Figurez-vous qu’au milieu de mon fricotin, se trouve le morceau de papier que j’ai prélevé sur le rouleau, dans la cave à Compère.

Je constate alors que ce papelard est le même que celui des billets ! Oui, mes vaches, vous entendez bien ? Le même ! Je comprends pourquoi Compère le planque aussi soigneusement : c’est du papelard à biffetons !

Je le bigle par transparence, il est filigrané… Du vrai ! Du vrai de vrai, mes aïeux !

Je reste songeur…

— Voici votre monnaie, Monsieur, fait le garçon.

— Gardez tout ! je lui dis avec un geste noble.

Il fait la grimace.

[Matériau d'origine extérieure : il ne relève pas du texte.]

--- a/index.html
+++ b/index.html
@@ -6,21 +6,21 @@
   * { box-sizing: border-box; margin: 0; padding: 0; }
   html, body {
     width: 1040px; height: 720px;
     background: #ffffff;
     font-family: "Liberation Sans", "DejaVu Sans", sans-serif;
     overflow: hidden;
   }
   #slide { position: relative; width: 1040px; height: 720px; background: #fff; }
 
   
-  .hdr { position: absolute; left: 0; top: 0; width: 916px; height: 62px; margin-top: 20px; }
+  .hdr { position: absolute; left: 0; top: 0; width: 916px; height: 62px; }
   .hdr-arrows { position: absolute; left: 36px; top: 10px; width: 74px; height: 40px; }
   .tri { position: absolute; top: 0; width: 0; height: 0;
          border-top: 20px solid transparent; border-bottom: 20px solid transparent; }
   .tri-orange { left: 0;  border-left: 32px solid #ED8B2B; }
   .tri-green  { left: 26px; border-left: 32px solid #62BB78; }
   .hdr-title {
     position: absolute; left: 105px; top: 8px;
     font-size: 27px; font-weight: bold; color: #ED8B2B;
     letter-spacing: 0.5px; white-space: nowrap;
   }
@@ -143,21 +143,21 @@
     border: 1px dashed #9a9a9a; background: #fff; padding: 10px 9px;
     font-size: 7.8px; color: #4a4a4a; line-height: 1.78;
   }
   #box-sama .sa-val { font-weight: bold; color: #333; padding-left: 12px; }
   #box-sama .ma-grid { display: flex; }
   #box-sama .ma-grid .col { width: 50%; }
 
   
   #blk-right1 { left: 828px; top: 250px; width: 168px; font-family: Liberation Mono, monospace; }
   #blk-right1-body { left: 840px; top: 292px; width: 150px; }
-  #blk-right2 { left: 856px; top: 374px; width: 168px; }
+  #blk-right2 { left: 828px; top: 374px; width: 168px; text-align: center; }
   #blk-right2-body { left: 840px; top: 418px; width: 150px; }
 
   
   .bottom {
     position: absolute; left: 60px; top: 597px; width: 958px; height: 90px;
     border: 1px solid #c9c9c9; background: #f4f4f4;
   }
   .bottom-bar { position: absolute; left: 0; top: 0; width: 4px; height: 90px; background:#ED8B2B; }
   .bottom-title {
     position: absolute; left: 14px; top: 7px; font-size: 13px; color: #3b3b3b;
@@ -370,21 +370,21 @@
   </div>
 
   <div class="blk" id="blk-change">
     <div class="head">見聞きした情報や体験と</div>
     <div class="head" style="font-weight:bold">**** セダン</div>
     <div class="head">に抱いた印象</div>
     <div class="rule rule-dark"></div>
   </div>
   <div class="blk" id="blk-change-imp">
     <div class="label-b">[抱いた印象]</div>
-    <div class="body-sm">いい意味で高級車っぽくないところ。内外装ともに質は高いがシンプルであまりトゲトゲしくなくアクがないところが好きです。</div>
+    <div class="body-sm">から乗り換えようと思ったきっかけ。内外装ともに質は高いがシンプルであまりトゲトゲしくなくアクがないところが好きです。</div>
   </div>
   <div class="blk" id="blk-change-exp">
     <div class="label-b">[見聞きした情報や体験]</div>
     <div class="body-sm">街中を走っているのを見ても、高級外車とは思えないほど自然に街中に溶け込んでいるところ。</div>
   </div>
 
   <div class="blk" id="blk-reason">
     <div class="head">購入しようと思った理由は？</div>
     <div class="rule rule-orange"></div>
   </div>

C’est seulement une fois dehors que je réalise pourquoi : il ne restait que dix-huit centimes dans l’assiette !

À la routière, je suis reçu par un jeune blanc bec d’inspecteur, qui me laisse entendre que les collègues de Paris ne l’impressionnent pas.

Il est grand et blême, avec des yeux vaches. Ces yeux qu’ont les représentants de la loi, depuis le garde-champêtre de votre village jusqu’aux plus hautes autorités policières.

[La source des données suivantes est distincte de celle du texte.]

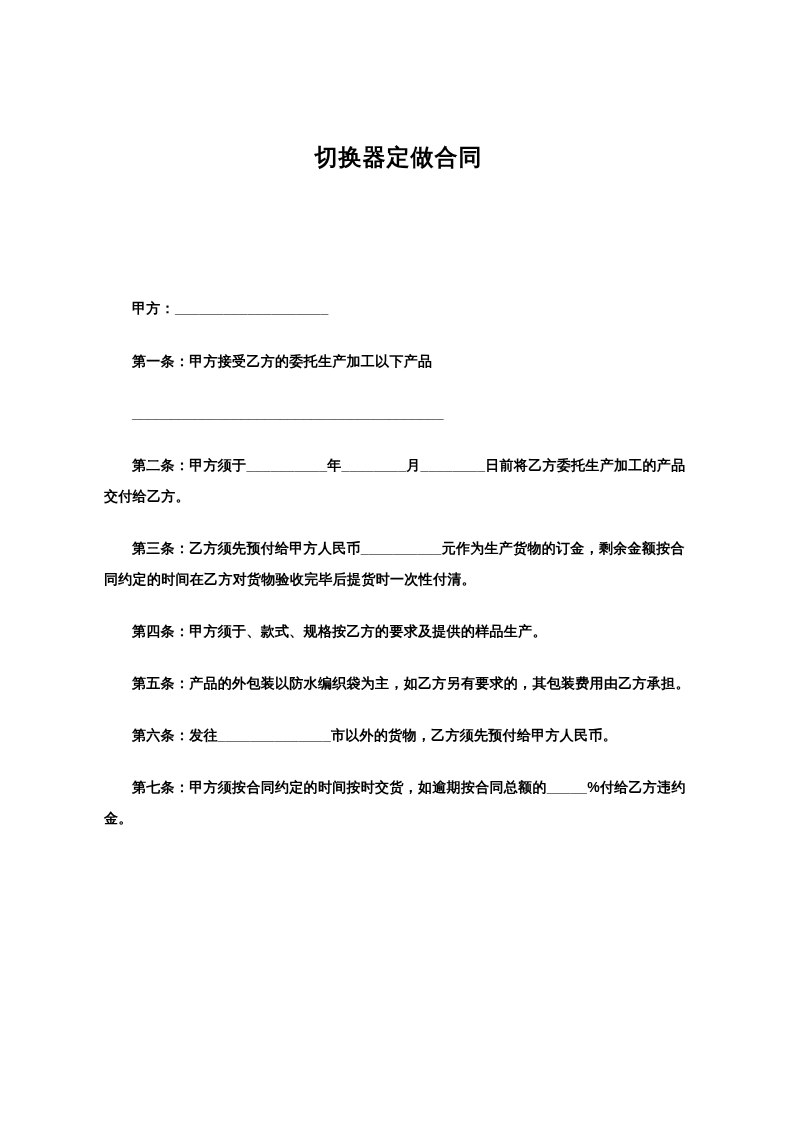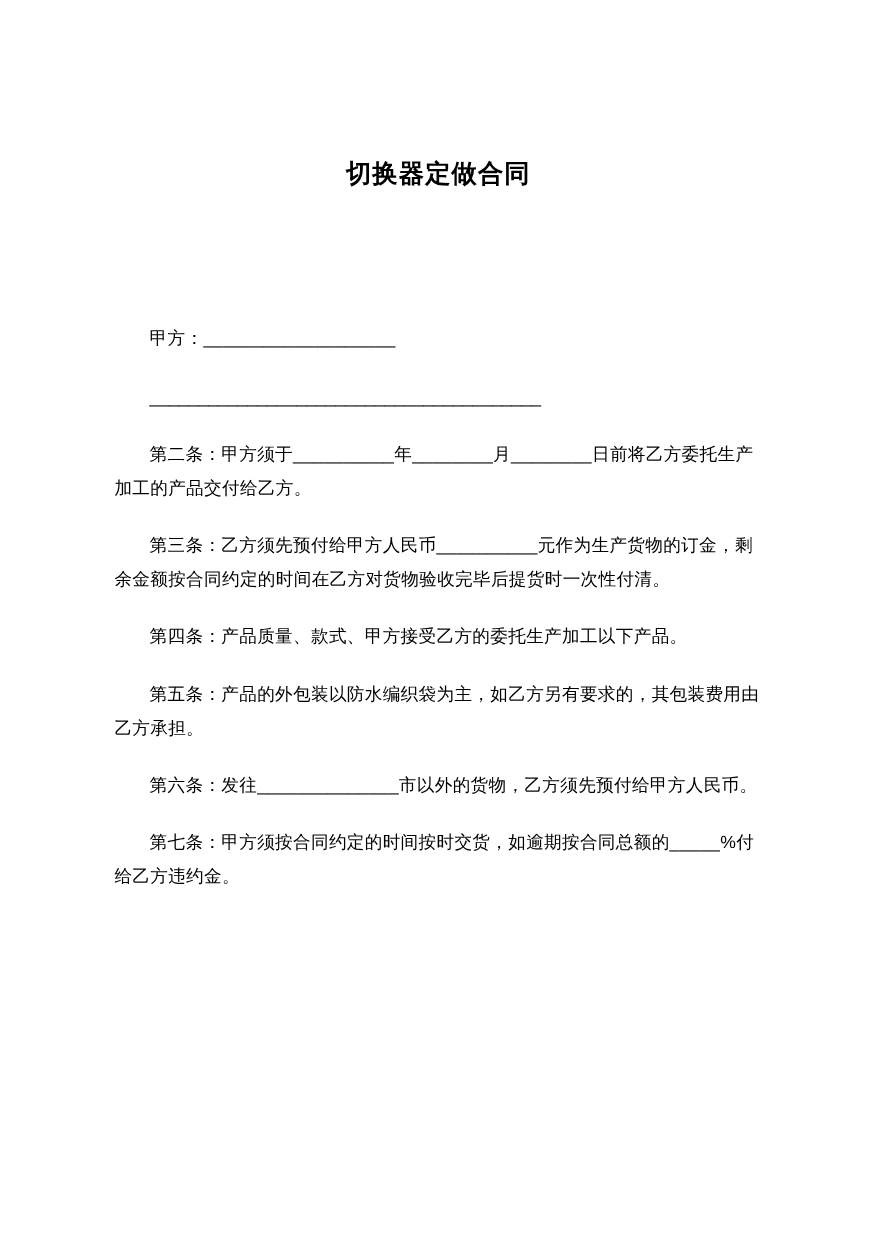--- a/index.html
+++ b/index.html
@@ -24,22 +24,22 @@
   }
   .doc-title {
     margin: 0 0 120px 0;
     text-align: center;
     font-size: 23px;
     font-weight: 700;
     letter-spacing: 1px;
   }
   .para {
     margin: 0 0 21px 0;
-    font-size: 16px;
-    font-weight: 400;
+    font-size: 14px;
+    font-weight: 700;
     line-height: 31px;
     text-indent: 2em;
     word-break: break-all;
     letter-spacing: 0.3px;
   }
   .party-line {
     margin-bottom: 22px;
   }
   .fill-line {
     letter-spacing: 0;
@@ -58,28 +58,29 @@
 <body>
 
 <div class="page">
 
   <h1 class="doc-title">切换器定做合同</h1>
 
   <p class="para party-line">甲方：___________________</p>
 
 
 
+  <p class="para">第一条：甲方接受乙方的委托生产加工以下产品</p>
 
   <p class="para fill-line">________________________________________</p>
 
   <p class="para">第二条：甲方须于__________年________月________日前将乙方委托生产加工的产品交付给乙方。</p>
 
   <p class="para">第三条：乙方须先预付给甲方人民币__________元作为生产货物的订金，剩余金额按合同约定的时间在乙方对货物验收完毕后提货时一次性付清。</p>
 
-  <p class="para">第四条：产品质量、款式、甲方接受乙方的委托生产加工以下产品。</p>
+  <p class="para">第四条：甲方须于、款式、规格按乙方的要求及提供的样品生产。</p>
 
   <p class="para">第五条：产品的外包装以防水编织袋为主，如乙方另有要求的，其包装费用由乙方承担。</p>
 
   <p class="para">第六条：发往______________市以外的货物，乙方须先预付给甲方人民币。</p>
 
   <p class="para">第七条：甲方须按合同约定的时间按时交货，如逾期按合同总额的_____%付给乙方违约金。</p>
 
   <div class="page-number">1</div>
 
 </div>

— En quoi le vol d’une voiture dans notre secteur peut-il vous intéresser ? dit-il.

J’en reviens pas. Jamais un blanc bec ne m’a parlé sur ce ton et avec cette suffisance.

Je sais bien qu’il ne connaît pas mon nom, mais tout de même.

— Quel rapport pourrait-il exister, entre ma main droite et ta joue gauche, hé, morveux ! je murmure…

— De quoi ! tonitrue-t-il… Vous vous croyez où, ici ?

— En face d’un malotru !

Il me porte un swing ma foi pas trop mal expédié, mais que je ne reçois pas parce que j’ai le don de l’esquive parmi tant d’autres !

Moi, je plonge, je le cramponne par les cannes et je l’envoie valdinguer par-dessus son bureau. Il tombe pile sur un classeur qui se trouve mal et se transforme en fagot de petit bois.

Il est à peu près K.O., le petit gland. Un filet de sang coule sur son front et, assis au milieu d’une débauche de cartons verts, il n’a pas fière allure.

La porte s’ouvre, un type athlétique apparaît.

— Que se passe-t-il ? demande-t-il.

Je le reconnais immédiatement : c’est Riche, un collègue que j’ai connu autrefois.